== Dataset extract ==
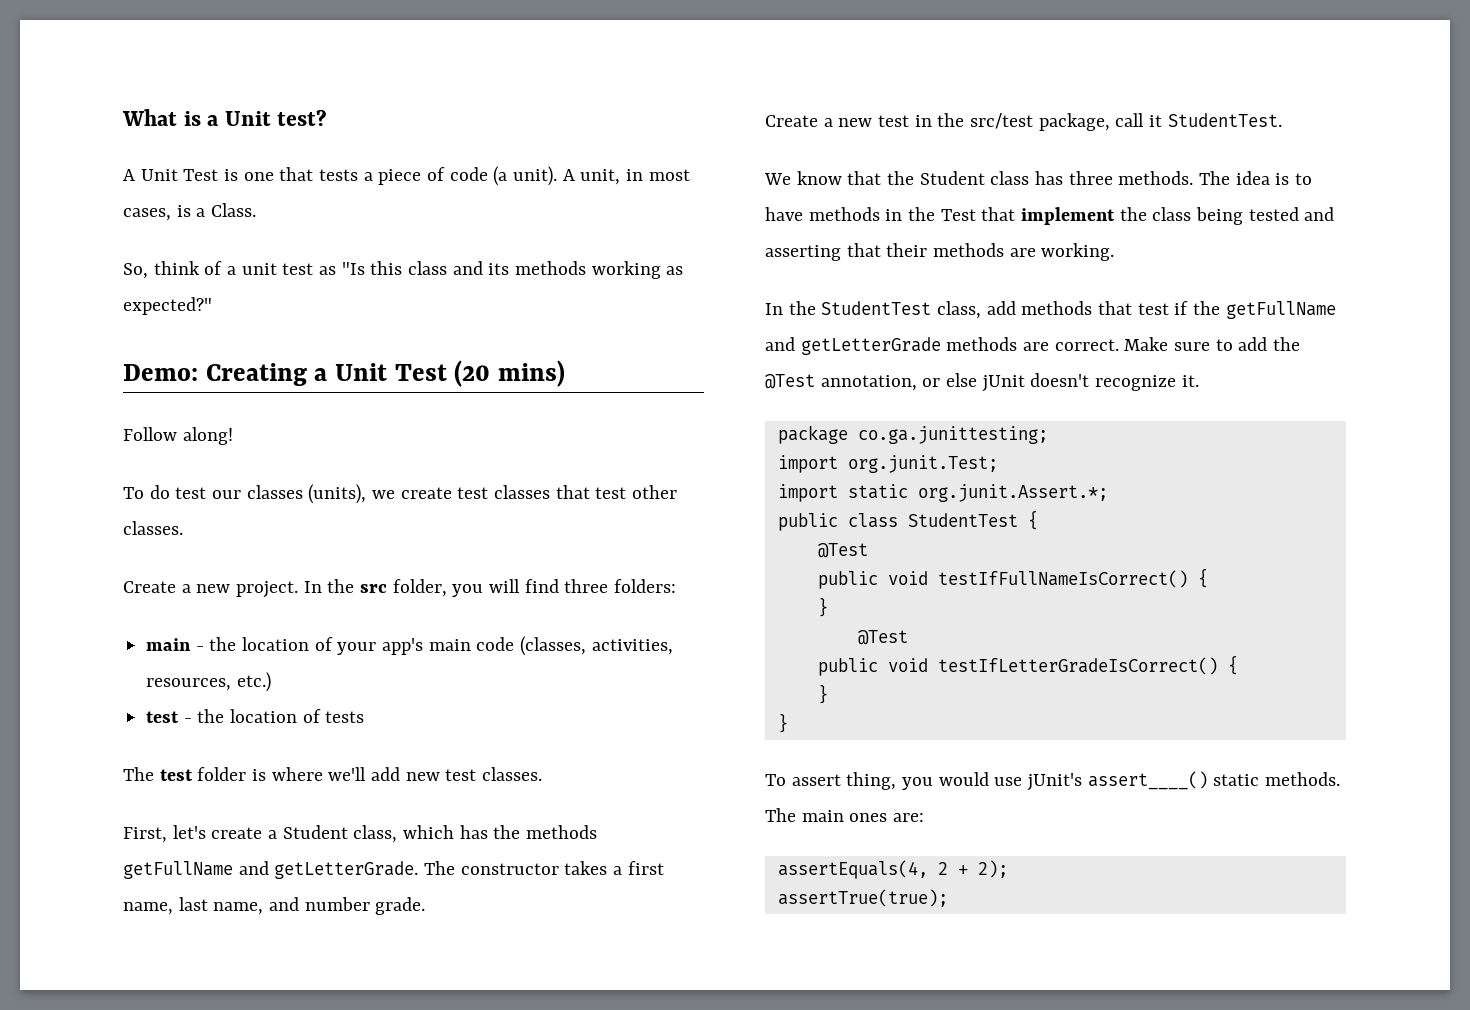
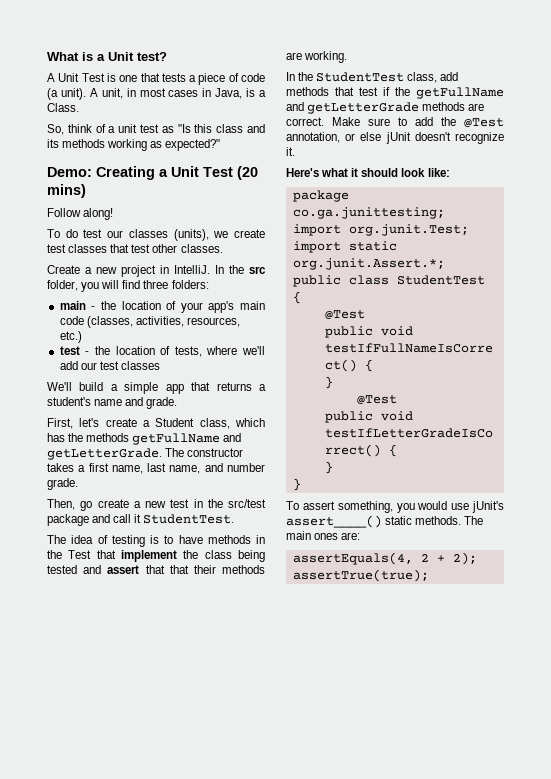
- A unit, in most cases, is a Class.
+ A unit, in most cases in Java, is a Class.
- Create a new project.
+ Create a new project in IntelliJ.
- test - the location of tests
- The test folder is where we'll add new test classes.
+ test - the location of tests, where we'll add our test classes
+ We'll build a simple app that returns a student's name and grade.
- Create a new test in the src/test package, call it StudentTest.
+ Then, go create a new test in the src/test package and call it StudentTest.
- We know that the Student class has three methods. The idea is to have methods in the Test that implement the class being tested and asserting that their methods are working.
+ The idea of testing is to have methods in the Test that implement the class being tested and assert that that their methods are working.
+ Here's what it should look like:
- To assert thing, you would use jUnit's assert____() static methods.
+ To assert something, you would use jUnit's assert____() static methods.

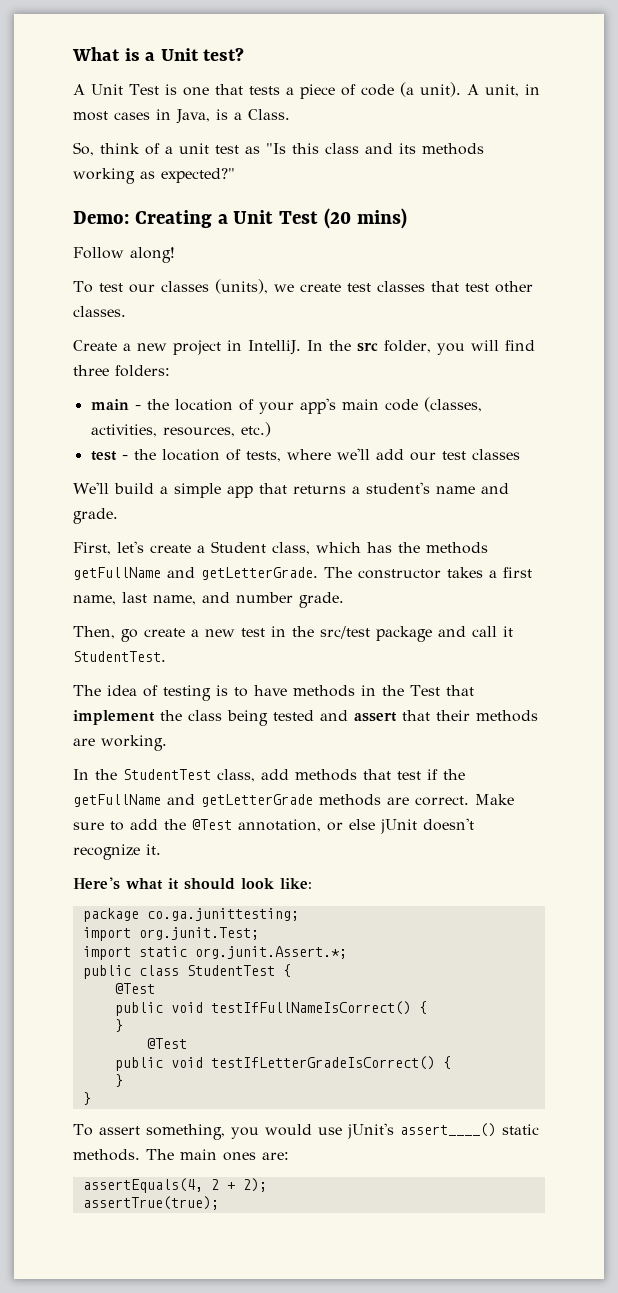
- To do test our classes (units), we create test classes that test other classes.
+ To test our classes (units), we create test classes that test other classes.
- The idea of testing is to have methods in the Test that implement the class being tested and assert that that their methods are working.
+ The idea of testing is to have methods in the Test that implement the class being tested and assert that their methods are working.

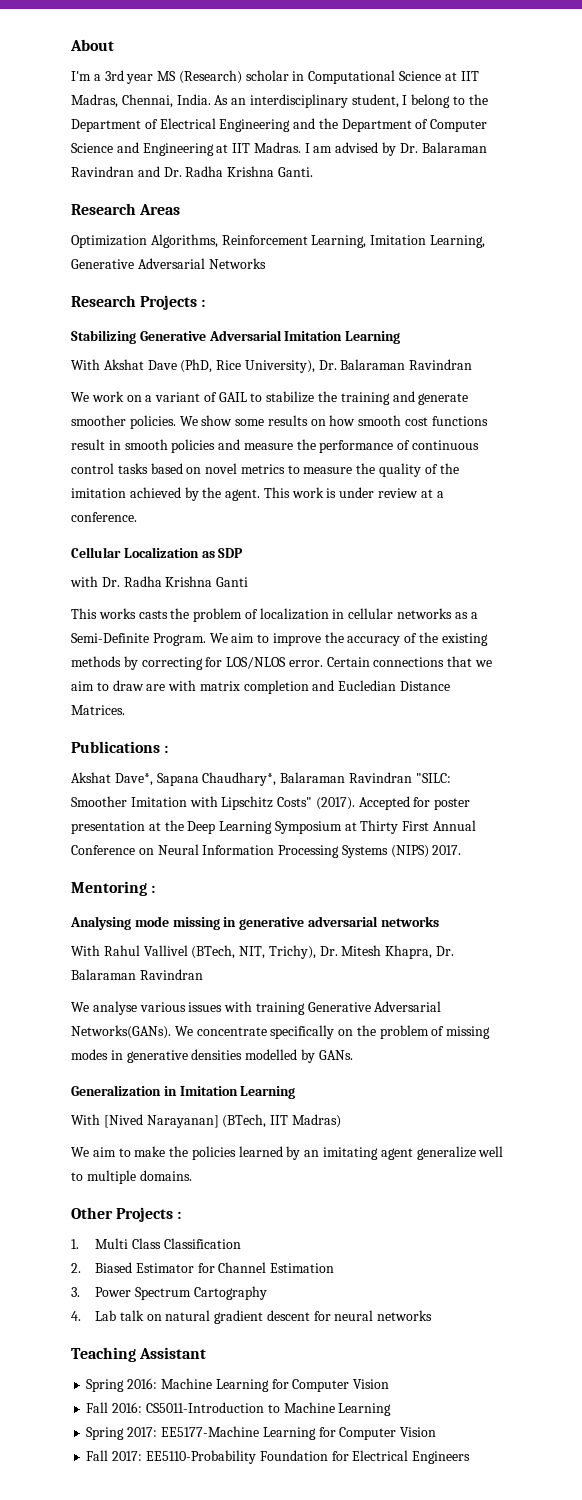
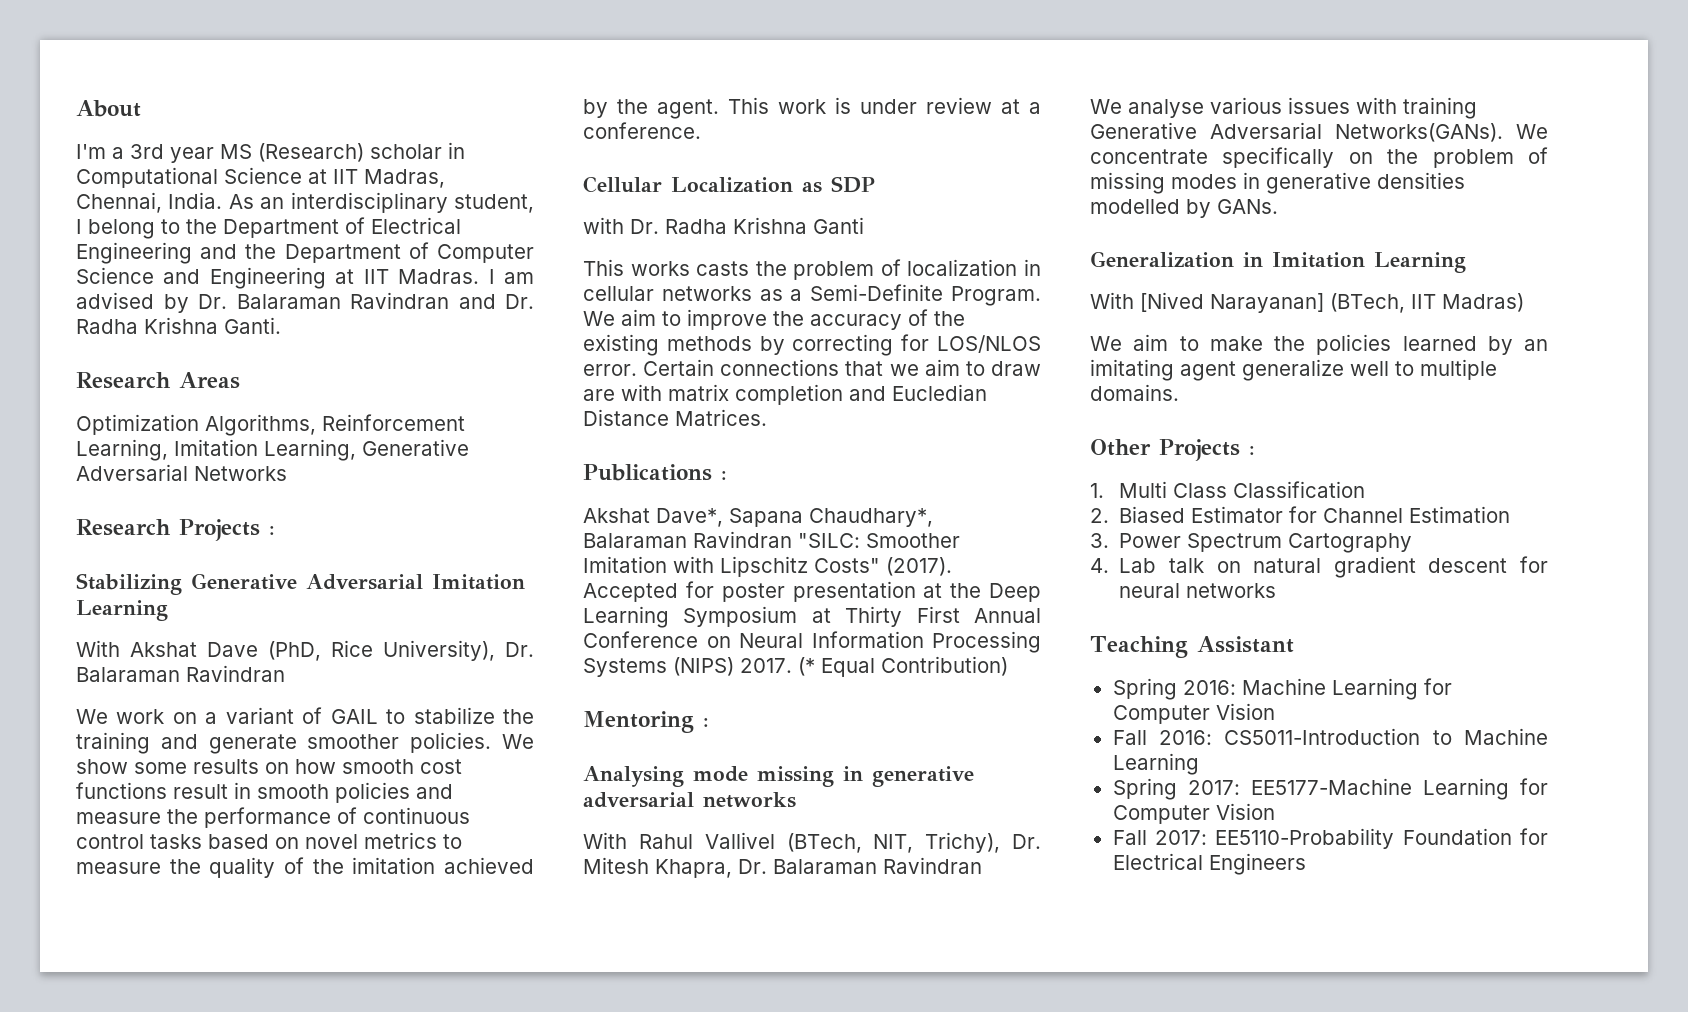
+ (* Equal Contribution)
===
**Instructions for the task**
Each record must be returned exactly as it stands, and the images omitted.

**Answer space**
- A unit, in most cases, is a Class.
+ A unit, in most cases in Java, is a Class.
- Create a new project.
+ Create a new project in IntelliJ.
- test - the location of tests
- The test folder is where we'll add new test classes.
+ test - the location of tests, where we'll add our test classes
+ We'll build a simple app that returns a student's name and grade.
- Create a new test in the src/test package, call it StudentTest.
+ Then, go create a new test in the src/test package and call it StudentTest.
- We know that the Student class has three methods. The idea is to have methods in the Test that implement the class being tested and asserting that their methods are working.
+ The idea of testing is to have methods in the Test that implement the class being tested and assert that that their methods are working.
+ Here's what it should look like:
- To assert thing, you would use jUnit's assert____() static methods.
+ To assert something, you would use jUnit's assert____() static methods.

- To do test our classes (units), we create test classes that test other classes.
+ To test our classes (units), we create test classes that test other classes.
- The idea of testing is to have methods in the Test that implement the class being tested and assert that that their methods are working.
+ The idea of testing is to have methods in the Test that implement the class being tested and assert that their methods are working.

+ (* Equal Contribution)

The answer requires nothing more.